Tracey: J’étais très jeune lorsque j’ai commencé à Toyota. Je ne savais pas avant de quitter l’entreprise pour démarrer ce nouveau rôle que les autres entreprises ne fonctionnaient pas ainsi. Ce n’est pas nécessairement une mauvaise chose, c’est juste différent et cela a pris un peu de temps pour comprendre comment traduire cette “pensée” apprise sur la chaîne de montage dans les différentes industries dans lesquelles nous intervenons aujourd’hui. Aussi nous regardons d’abord les 3 questions en “P” : quels processus créent vos produits ou services ? Rencontrez vous des problèmes? Et enfin, impliquez vous les personnes ? Une fois que l’on est bien arrimé à ces questions basiques autour de notre objectif, les résultats business que nous voulons obtenir, et comment y parvenir (mesures), alors la nature de votre activité n’est plus vraiment importante : toute cette “pensée” devient applicable. L’essence de cette réflexion est de voir facilement et rapidement les situations anormales et comment nous donnons au responsable la possibilité d’arrêter la chaîne de production pour dire “hey quelque chose ne va pas ici, alors démarrons un PDCA”. Lorsque l’on peut regarder la situation avec ce point de vue, on retire toute la dimension manufacturière et on donne un caractère universel à la démarche. La question principale demeure comment développons-nous les compétences des personnes. Mr. Fujio Cho (CEO de Toyota Motor America à l’époque où Tracey et Ernie y travaillaient) disait : « Nous devons toujours partager notre sagesse avec la génération suivante. Notre responsabilité en tant que dirigeants est de partager notre savoir ». Ernie et moi voulions faire cela dans le livre.
Tracey, Ernie merci beaucoup et bonne chance pour votre livre que l’on peut commander sur Amazon.
En effet, c’est un livre à lire.
Pour ma part, j’ai trouvé utile les 8 étapes du PDCA car cette approche est complètement dévoyée aujourd’hui par beaucoup de responsables d’Amélioration Continue dans les entreprises étant devenue juste des lettres à apposer sur un plan d’action alors que son but initial est très loin de cette application et s’approche du DMAIC en réalité.

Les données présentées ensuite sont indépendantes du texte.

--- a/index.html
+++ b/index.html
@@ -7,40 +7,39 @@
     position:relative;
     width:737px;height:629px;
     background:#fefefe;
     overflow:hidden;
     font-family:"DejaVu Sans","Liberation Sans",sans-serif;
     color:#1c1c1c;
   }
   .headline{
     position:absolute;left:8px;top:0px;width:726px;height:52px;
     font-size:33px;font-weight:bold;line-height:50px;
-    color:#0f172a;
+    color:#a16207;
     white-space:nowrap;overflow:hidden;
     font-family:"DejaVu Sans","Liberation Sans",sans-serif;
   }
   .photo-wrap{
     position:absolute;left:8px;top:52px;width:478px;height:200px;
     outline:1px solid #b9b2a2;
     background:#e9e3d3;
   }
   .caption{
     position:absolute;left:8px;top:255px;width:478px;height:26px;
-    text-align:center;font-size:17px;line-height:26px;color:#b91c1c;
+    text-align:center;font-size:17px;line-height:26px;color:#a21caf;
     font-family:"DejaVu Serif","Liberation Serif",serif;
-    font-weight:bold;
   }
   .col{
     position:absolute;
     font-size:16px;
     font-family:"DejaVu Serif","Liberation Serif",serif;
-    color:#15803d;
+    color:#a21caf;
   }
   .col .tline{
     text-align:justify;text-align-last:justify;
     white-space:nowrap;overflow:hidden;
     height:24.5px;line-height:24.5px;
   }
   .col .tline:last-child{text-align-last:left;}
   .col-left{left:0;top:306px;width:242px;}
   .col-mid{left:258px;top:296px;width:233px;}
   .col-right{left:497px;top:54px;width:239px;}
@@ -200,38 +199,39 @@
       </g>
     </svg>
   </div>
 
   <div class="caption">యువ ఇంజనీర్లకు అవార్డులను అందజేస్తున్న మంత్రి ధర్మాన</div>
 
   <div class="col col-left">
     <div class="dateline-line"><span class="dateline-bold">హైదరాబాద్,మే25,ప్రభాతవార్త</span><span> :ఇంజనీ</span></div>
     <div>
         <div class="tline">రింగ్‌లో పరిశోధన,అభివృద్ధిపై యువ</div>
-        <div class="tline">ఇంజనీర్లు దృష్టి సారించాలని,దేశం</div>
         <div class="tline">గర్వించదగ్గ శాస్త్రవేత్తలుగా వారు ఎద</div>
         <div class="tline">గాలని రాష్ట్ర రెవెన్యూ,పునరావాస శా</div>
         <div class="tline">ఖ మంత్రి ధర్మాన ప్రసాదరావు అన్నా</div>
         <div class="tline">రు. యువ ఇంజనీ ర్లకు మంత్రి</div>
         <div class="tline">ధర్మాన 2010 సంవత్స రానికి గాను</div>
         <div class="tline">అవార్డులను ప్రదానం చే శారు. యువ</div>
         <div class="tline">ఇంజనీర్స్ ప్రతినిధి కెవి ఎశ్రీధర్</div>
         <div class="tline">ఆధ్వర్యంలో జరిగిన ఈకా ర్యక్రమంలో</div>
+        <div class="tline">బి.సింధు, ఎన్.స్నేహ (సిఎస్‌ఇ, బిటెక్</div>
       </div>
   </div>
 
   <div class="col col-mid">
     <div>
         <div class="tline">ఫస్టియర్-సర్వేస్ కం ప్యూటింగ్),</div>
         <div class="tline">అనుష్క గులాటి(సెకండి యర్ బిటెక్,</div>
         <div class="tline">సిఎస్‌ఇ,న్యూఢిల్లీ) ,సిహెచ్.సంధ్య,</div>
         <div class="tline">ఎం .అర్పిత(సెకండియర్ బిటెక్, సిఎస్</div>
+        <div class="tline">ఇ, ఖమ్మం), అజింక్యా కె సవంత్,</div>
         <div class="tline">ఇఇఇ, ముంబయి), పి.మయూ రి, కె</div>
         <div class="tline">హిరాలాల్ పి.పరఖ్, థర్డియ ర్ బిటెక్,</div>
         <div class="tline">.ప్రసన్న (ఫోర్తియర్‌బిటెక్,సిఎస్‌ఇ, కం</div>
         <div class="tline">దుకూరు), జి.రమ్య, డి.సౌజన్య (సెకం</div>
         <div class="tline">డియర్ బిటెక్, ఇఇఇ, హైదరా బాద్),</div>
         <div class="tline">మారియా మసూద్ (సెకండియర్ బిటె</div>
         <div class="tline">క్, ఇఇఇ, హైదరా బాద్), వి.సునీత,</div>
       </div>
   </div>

Il faut quand même relativiser certaines “découvertes” du livre. Je prends l’exemple des indicateurs leading vs lagging. Ce n’est rien d’autre que la maitrise des process que chacun apprend lorsqu’on fait du 6 Sigma / DMAIC selon l’équation Y = f(x) : x sous contrôle = résultat du procédé maitrisé. Notion très connue également si l’on fait de la Qualité même sans faire du 6Sigma.